Il Rapporto si focalizza sui settori metalmeccanico e chimico-farmaceutico, ma prende in esame anche edilizia, agricoltura e turismo. Dai contratti aziendali della metalmeccanica sottoscritti nel 2019 emergono una crescente attenzione per le misure di conciliazione e un’ampia diffusione dei cosiddetti flexible benefit, anche se in calo rispetto all’anno precedente. Cresce anche la diffusione di prestazioni di mensa e buono pasto (38%) e di previsioni sulla formazione (38%), mentre non è molto elevata la presenza di misure di previdenza complementare (15%) e assistenza sanitaria integrativa (13%).

Come si legge nel Rapporto, il welfare sembra “polarizzato tra le dimensioni occupazionale e aziendale, concentrato, infatti, da un lato sull’erogazione di quote welfare spendibili in maniera personalizzata dai lavoratori, dall’altro lato su misure relative alla conciliazione e alla flessibilità organizzativa”. Diverso è invece il panorama dell’industria chimico-farmaceutica: in questo settore sono la flessibilità organizzativa e la conciliazione vita-lavoro ad avere la meglio, rappresentando il 71% delle misure di welfare contrattate a livello aziendale.

Per quanto riguarda, invece, gli altri settori esaminati, Adapt evidenzia la tendenza del welfare a essere tema di contrattazione principalmente nelle aziende di dimensioni maggiori: il 44% delle intese sono state sottoscritte in imprese con oltre 1.000 dipendenti, il 25% in imprese tra i 250 e i 1.000 dipendenti e il 30% in aziende con meno di 250 dipendenti. Dal punto di vista territoriale prevalgono le intese sottoscritte nelle regioni del Nord Italia (69%).

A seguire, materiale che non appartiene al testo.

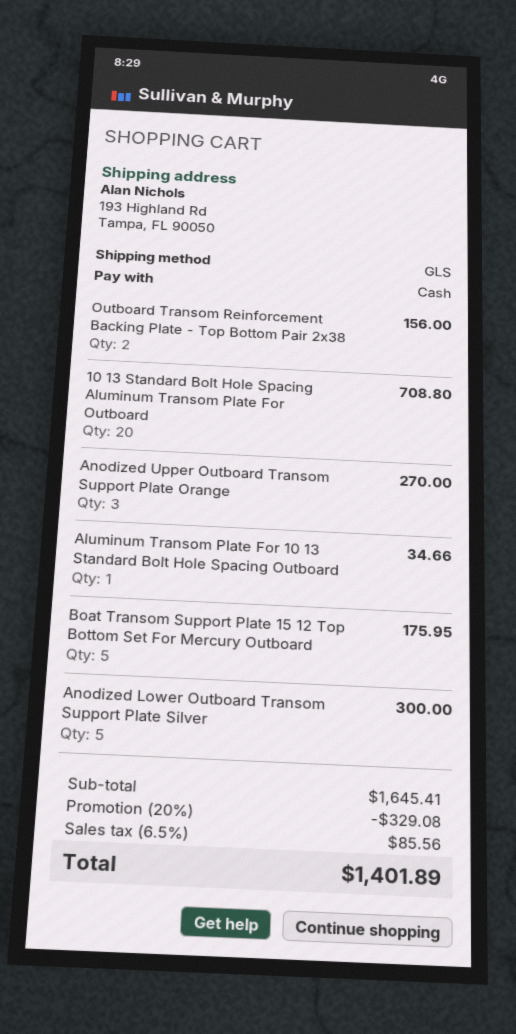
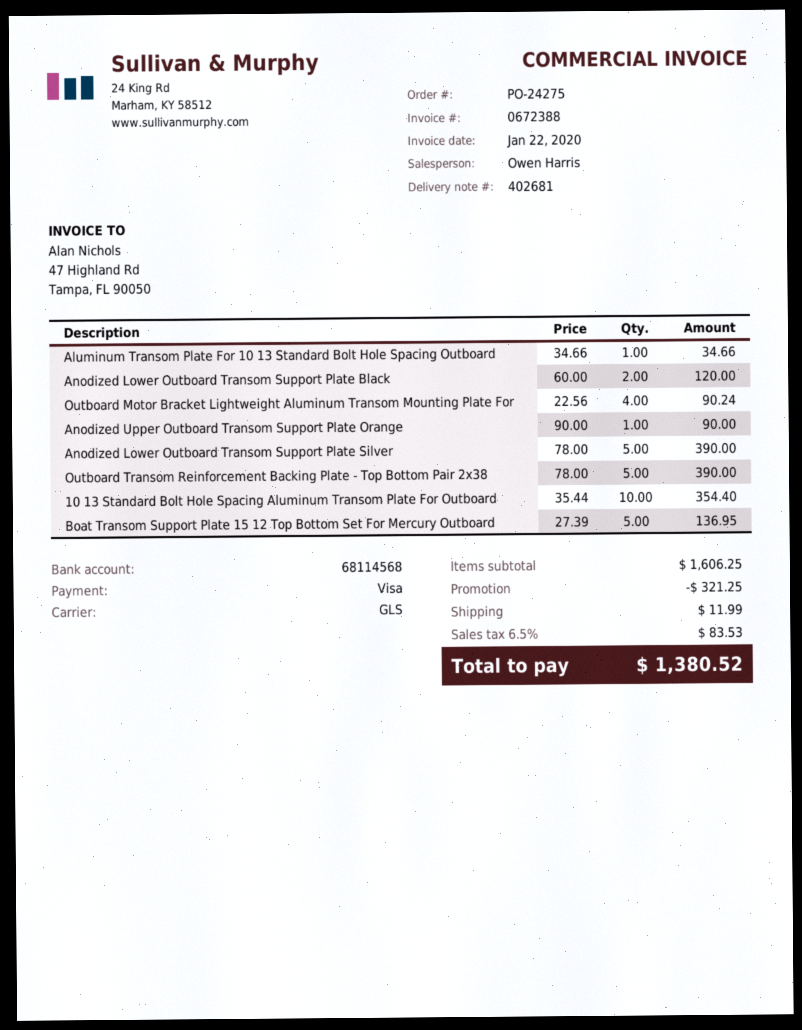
payment method: cash -> Visa
Outboard Transom Reinforcement Backing Plate - Top Bottom Pair 2x38: 2 for 156.00 -> 5 for 390.00
10 13 Standard Bolt Hole Spacing Aluminum Transom Plate For Outboard: 20 for 708.80 -> 10 for 354.40
Anodized Upper Outboard Transom Support Plate Orange: 3 for 270.00 -> 1 for 90.00
Boat Transom Support Plate 15 12 Top Bottom Set For Mercury Outboard: 5 for 175.95 -> 5 for 136.95
Anodized Lower Outboard Transom Support Plate Silver: 5 for 300.00 -> 5 for 390.00
Anodized Lower Outboard Transom Support Plate Black: none -> 2 for 120.00
Outboard Motor Bracket Lightweight Aluminum Transom Mounting Plate For: none -> 4 for 90.24
subtotal: 1645.41 -> 1606.25
discount: 329.08 -> 321.25
shipping: none -> 11.99
tax: 6.5% = 85.56 -> 6.5% = 83.53
total: 1401.89 -> 1380.52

Entrando nelle misure specifiche, sono aumentati gli interventi pensati per rispondere all’invecchiamento della popolazione aziendale, alla disabilità e/o a gravi patologie, con l’istituzione di osservatori per il monitoraggio, la promozione e l’implementazione di queste misure anche attraverso la figura del “Disability Manager”. In generale, prevalgono gli accordi inerenti misure per la conciliazione vita-lavoro (42%), seguite da quelle riguardanti il benessere del lavoratore al di fuori del contesto aziendale (39%) e le clausole di welfarizzazione del premio di produttività (19%).

C’È WELFARE E WELFARE

Universalistico, occupazionale, personale, unilaterale, negoziato ecc. Sono diverse le classificazioni quando si parla di welfare, ma la distinzione più significativa, che ricorre nei Rapporti presi in esame in questo articolo è quella tra welfare puro o “on top” e welfare derivato della convertibilità dei premi di risultato.

Nel primo caso: si individua un importo figurativo fruibile esclusivamente in beni e servizi, senza limiti, fatta salva “la non distorsione della capacità contributiva del beneficiario”, non ci sono obiettivi ai quali vincolare l’erogazione e non è obbligatorio il coinvolgimento delle controparti sindacali. Nel secondo caso: ci si rifà a quanto disposto dalla Legge di Stabilità 2016, che ha introdotto il principio della sostituibilità tra erogazione monetaria ed erogazione in beni e servizi welfare dei Premi di Risultato.

Questi devono essere legati a incrementi di produttività, redditività, qualità, efficienza o innovazione, misurati rispetto ad un periodo di riferimento congruo e istituiti all’interno di un contratto di secondo livello (aziendale o territoriale). L’erogazione del premio di risultato comporta un’agevolazione che prevede la parziale detassazione in capo al lavoratore degli importi erogati con l’introduzione di un’aliquota sostitutiva Irpef pari al 10% fino a un valore massimo del premio di 3mila euro per ciascun anno di corresponsione. Qualora si scelga la conversione del premio monetario in servizi, questi ultimi sono completamente detassati e de-contribuiti, sia per il lavoratore sia per il datore di lavoro.